[Aim of the exercise]: Below are entries. Reproduce exactly the lines between the line holding "order number: W7928788 -> W7927058" and the line holding "Pneu Traseiro 90/90-18", inclusive, and only those.

Raw data section start

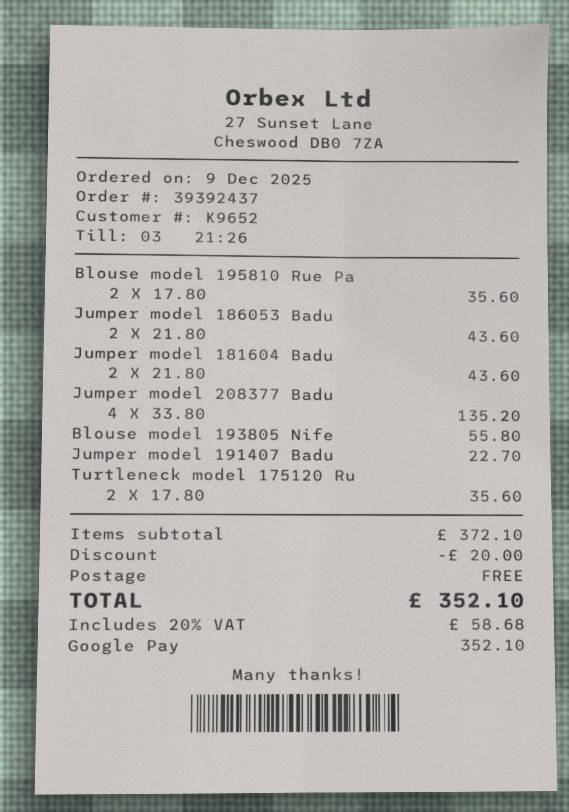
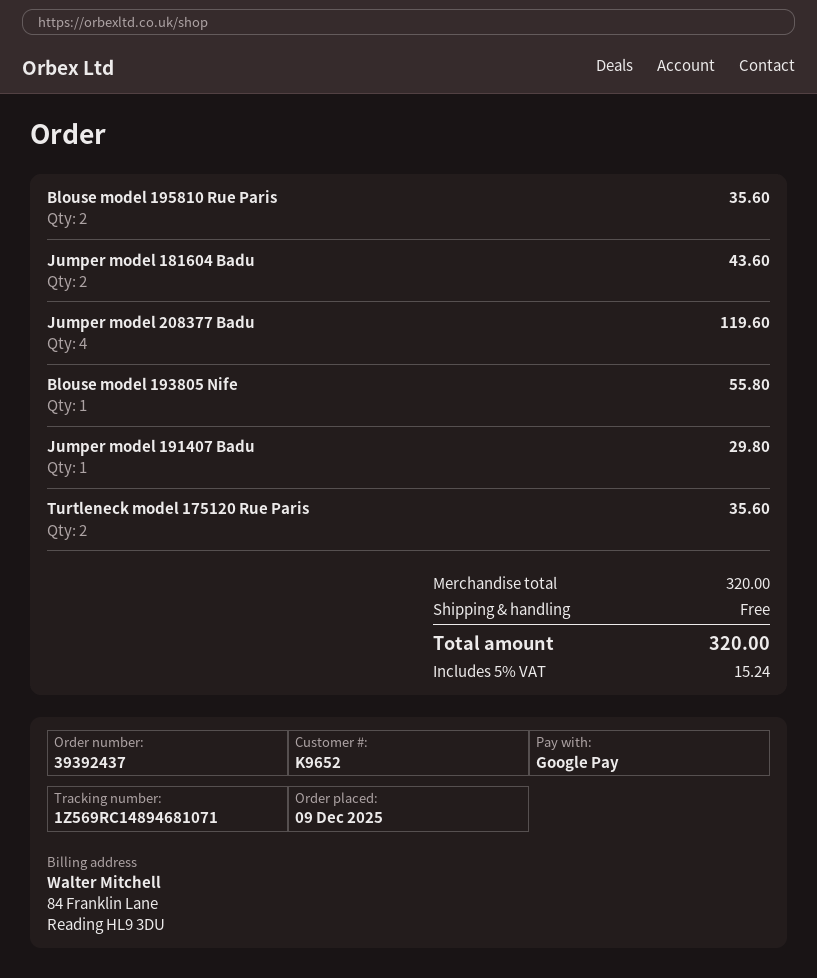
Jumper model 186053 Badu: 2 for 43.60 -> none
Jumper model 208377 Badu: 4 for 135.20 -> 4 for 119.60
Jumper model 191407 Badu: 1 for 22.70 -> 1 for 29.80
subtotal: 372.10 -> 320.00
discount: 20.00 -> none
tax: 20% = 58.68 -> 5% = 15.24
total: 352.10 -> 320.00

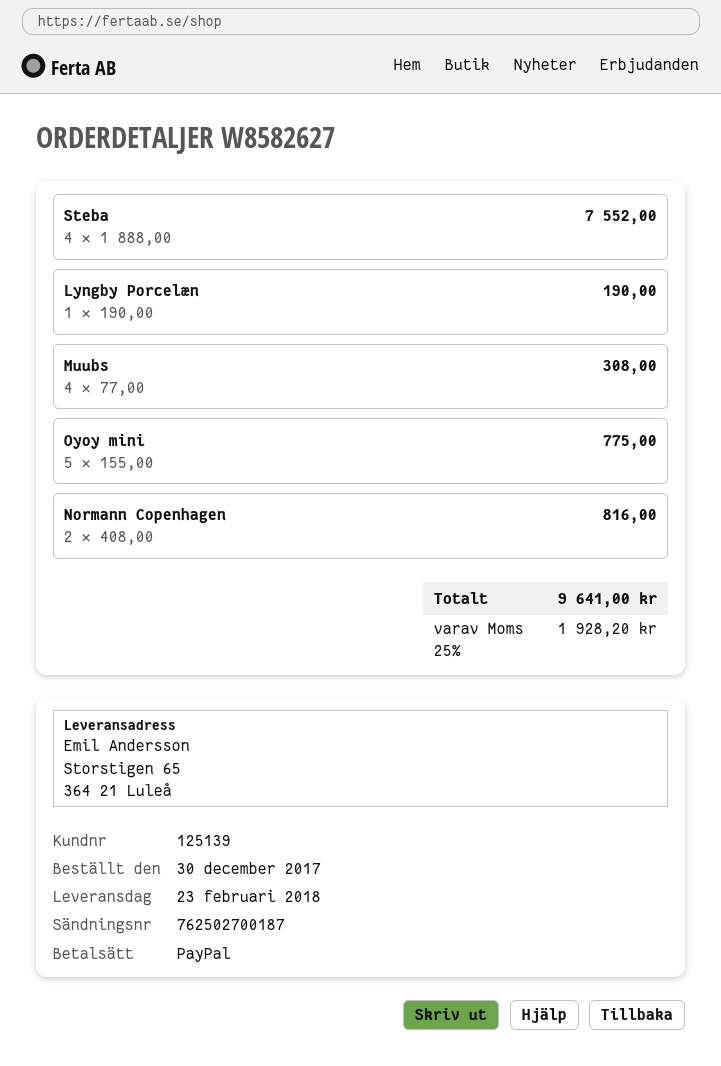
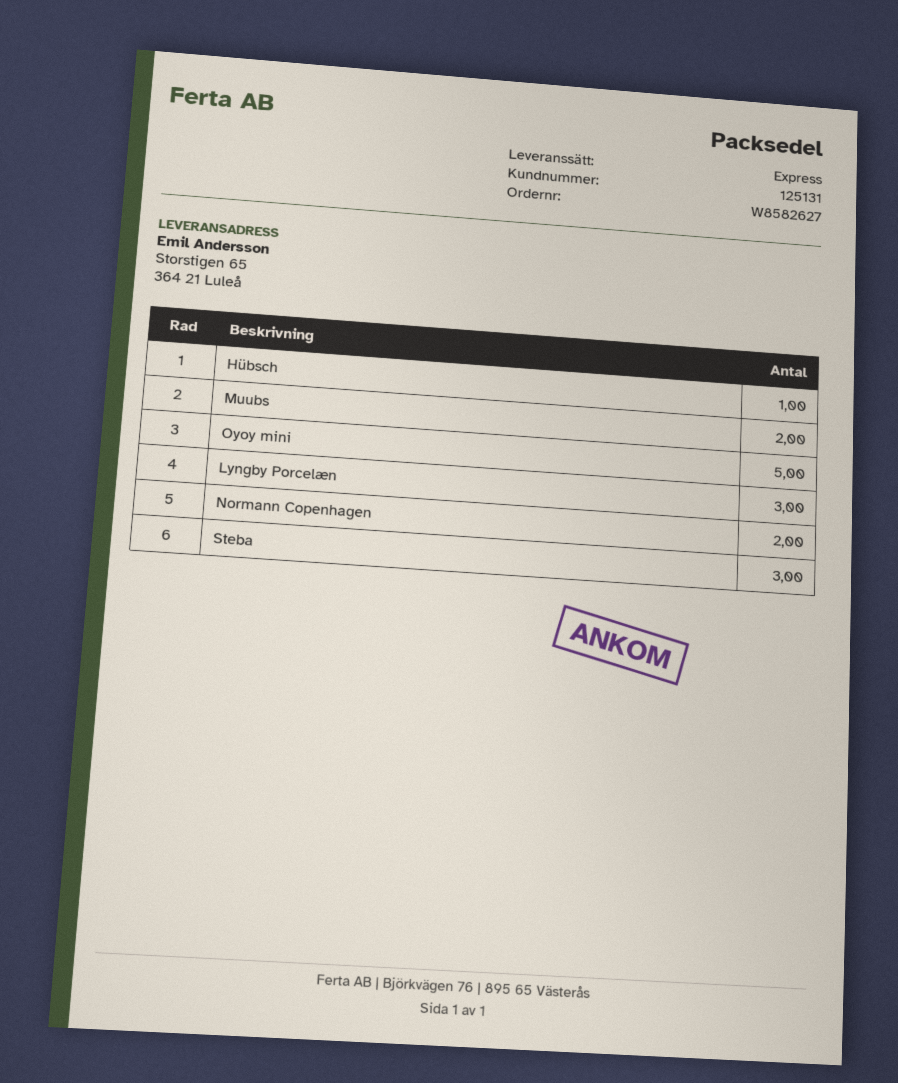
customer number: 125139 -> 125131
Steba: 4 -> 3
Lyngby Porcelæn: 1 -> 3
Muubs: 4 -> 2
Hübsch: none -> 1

Raw data section end
Raw data section start

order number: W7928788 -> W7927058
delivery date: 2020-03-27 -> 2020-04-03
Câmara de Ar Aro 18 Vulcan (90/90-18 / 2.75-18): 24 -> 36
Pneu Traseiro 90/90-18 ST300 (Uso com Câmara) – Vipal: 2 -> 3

Raw data section end

[Result of this task]:
order number: W7928788 -> W7927058
delivery date: 2020-03-27 -> 2020-04-03
Câmara de Ar Aro 18 Vulcan (90/90-18 / 2.75-18): 24 -> 36
Pneu Traseiro 90/90-18 ST300 (Uso com Câmara) – Vipal: 2 -> 3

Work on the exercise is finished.